▸ MATERIAL TO PROCESS:
Segment Open
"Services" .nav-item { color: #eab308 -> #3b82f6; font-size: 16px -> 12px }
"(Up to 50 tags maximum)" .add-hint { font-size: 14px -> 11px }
Segment Closed
Segment Open
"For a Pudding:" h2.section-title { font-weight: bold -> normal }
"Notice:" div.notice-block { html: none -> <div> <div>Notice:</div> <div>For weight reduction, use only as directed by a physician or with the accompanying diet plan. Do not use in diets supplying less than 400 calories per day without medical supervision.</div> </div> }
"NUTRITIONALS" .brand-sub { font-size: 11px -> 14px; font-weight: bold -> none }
Segment Closed
Segment Open
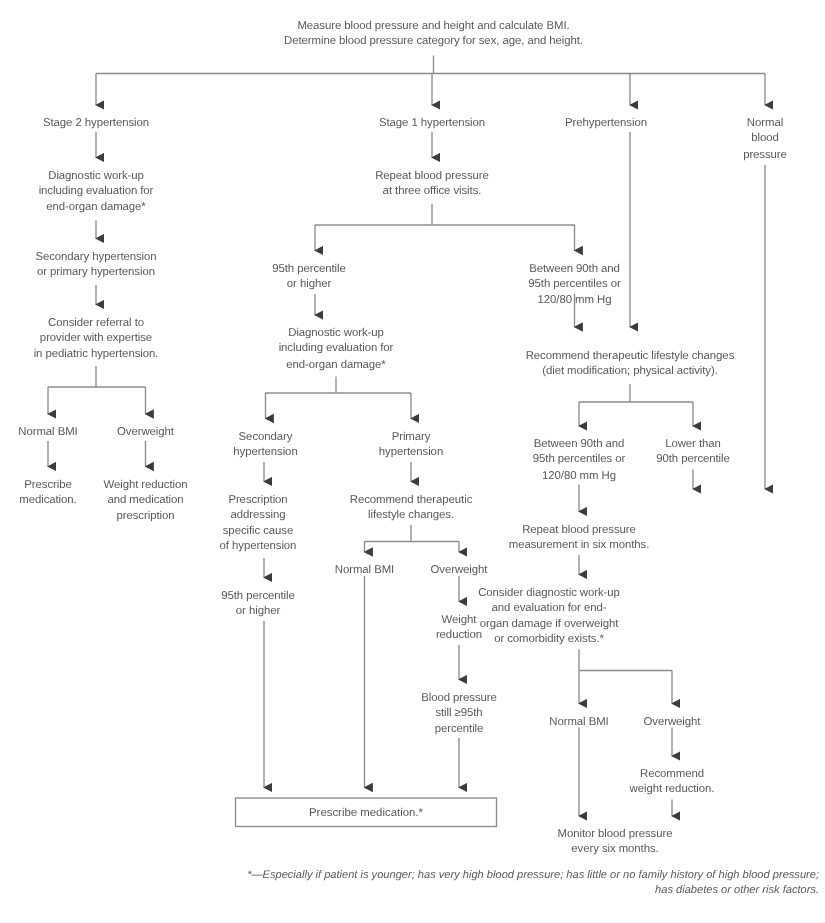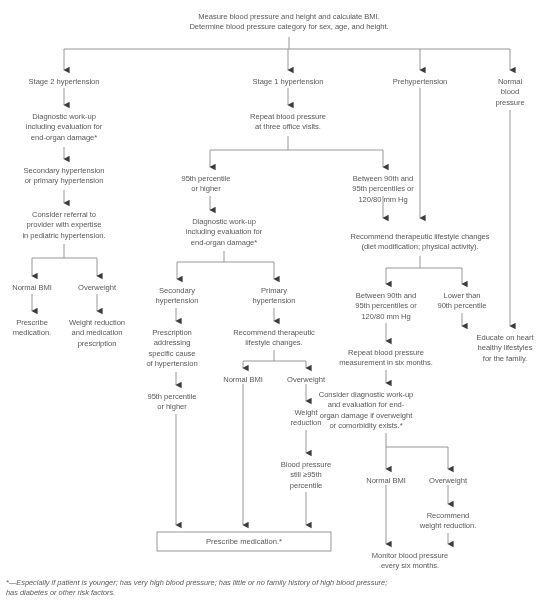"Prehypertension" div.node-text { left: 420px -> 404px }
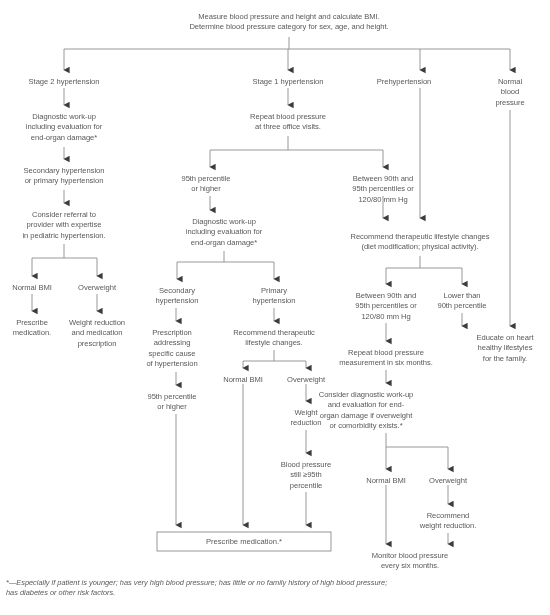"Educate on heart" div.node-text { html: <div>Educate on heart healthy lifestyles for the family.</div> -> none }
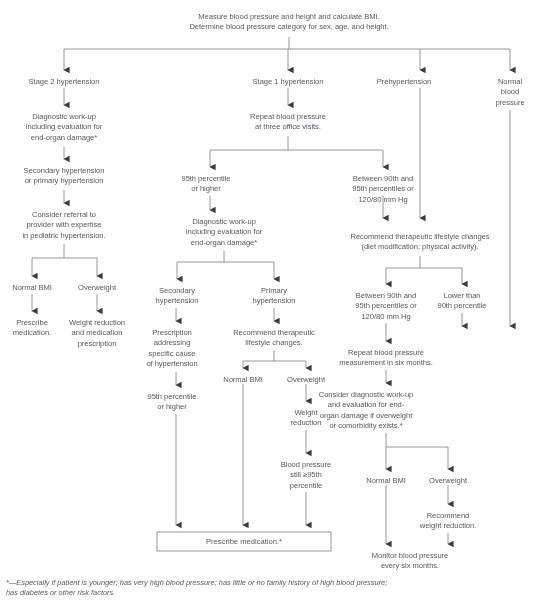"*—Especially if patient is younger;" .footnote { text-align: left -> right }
Segment Closed
▸ DESCRIPTION OF THE TASK: When a line in the listing above holds the word "bold", copy it.

▸ SOLUTION TO THIS EXERCISE:
"For a Pudding:" h2.section-title { font-weight: bold -> normal }
"NUTRITIONALS" .brand-sub { font-size: 11px -> 14px; font-weight: bold -> none }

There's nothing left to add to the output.